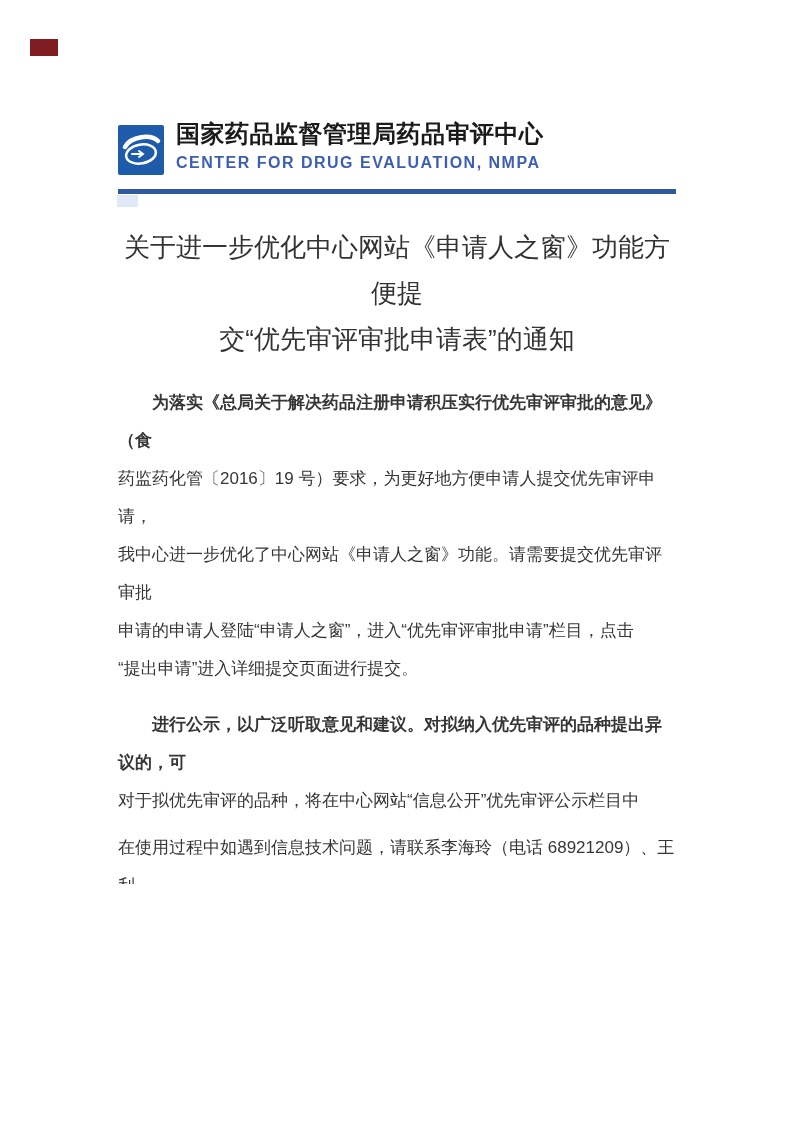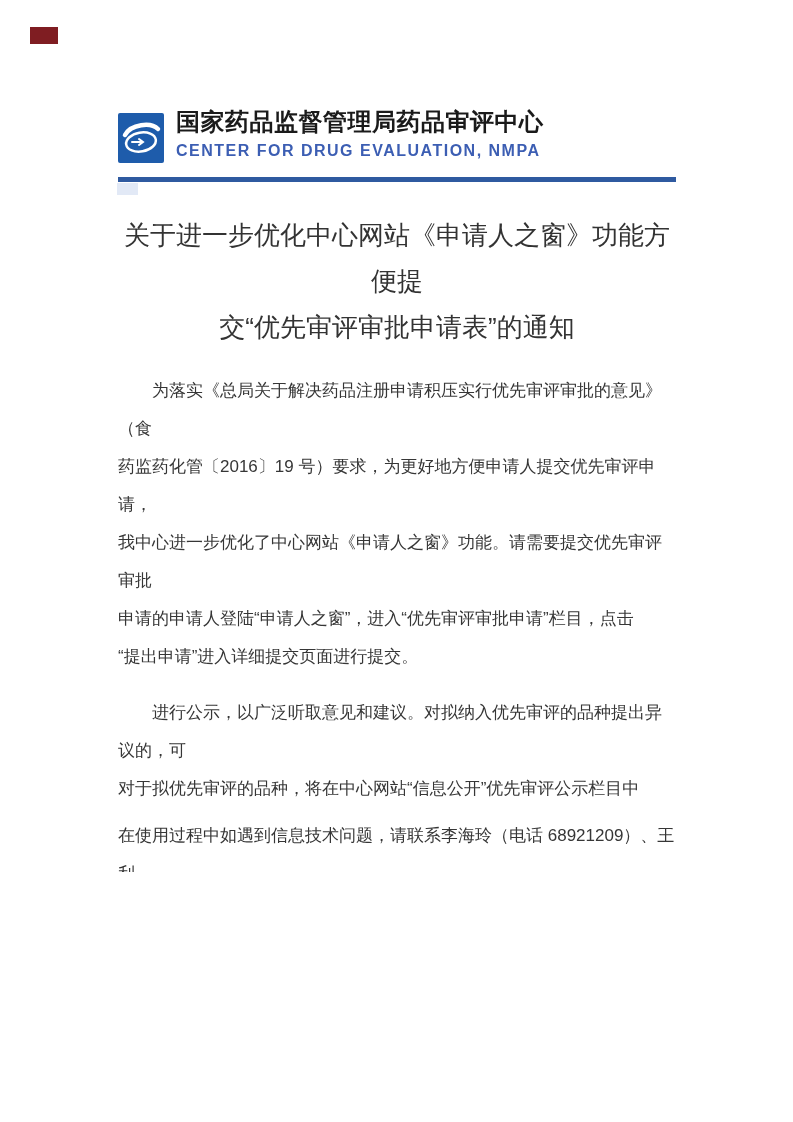--- a/index.html
+++ b/index.html
@@ -3,21 +3,21 @@
 <meta charset="utf-8">
 <style>
   * { box-sizing: border-box; }
   html, body { margin: 0; padding: 0; background: #ffffff; }
   body { font-family: "Liberation Sans", "DejaVu Sans", sans-serif; }
 
   .page {
     position: relative;
     width: 793px;
     height: 872px;
-    margin: 0 auto;
+    margin: 12px auto;
     background: #ffffff;
     overflow: hidden;
     color: #333333;
   }
 
   
   .corner-marker {
     position: absolute;
     left: 30px; top: 27px;
     width: 28px; height: 17px;
@@ -92,21 +92,21 @@
     color: #a9a9a9;
     line-height: 20px;
   }
 
   .bodytext {
     margin-top: 22px;
     font-size: 17px;
     color: #363636;
   }
   .para div { line-height: 38px; }
-  .para.indent > div:first-child { text-indent: 2em; }
+  .para.indent > div:first-child { text-indent: 2em; font-weight: bold; }
   .para.gap-lg { margin-bottom: 18px; }
   .para.gap-md { margin-bottom: 9px; }
   .para.gap-sm { margin-bottom: 5px; }
 
   .signature {
     margin: 46px 0 0 159px;
     font-size: 17px;
     line-height: 22px;
     color: #363636;
   }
######
Copy out all of the entries exactly as they stand, with no pictures in your copy.

**Answer space**
--- a/index.html
+++ b/index.html
@@ -3,21 +3,21 @@
 <meta charset="utf-8">
 <style>
   * { box-sizing: border-box; }
   html, body { margin: 0; padding: 0; background: #ffffff; }
   body { font-family: "Liberation Sans", "DejaVu Sans", sans-serif; }
 
   .page {
     position: relative;
     width: 793px;
     height: 872px;
-    margin: 0 auto;
+    margin: 12px auto;
     background: #ffffff;
     overflow: hidden;
     color: #333333;
   }
 
   
   .corner-marker {
     position: absolute;
     left: 30px; top: 27px;
     width: 28px; height: 17px;
@@ -92,21 +92,21 @@
     color: #a9a9a9;
     line-height: 20px;
   }
 
   .bodytext {
     margin-top: 22px;
     font-size: 17px;
     color: #363636;
   }
   .para div { line-height: 38px; }
-  .para.indent > div:first-child { text-indent: 2em; }
+  .para.indent > div:first-child { text-indent: 2em; font-weight: bold; }
   .para.gap-lg { margin-bottom: 18px; }
   .para.gap-md { margin-bottom: 9px; }
   .para.gap-sm { margin-bottom: 5px; }
 
   .signature {
     margin: 46px 0 0 159px;
     font-size: 17px;
     line-height: 22px;
     color: #363636;
   }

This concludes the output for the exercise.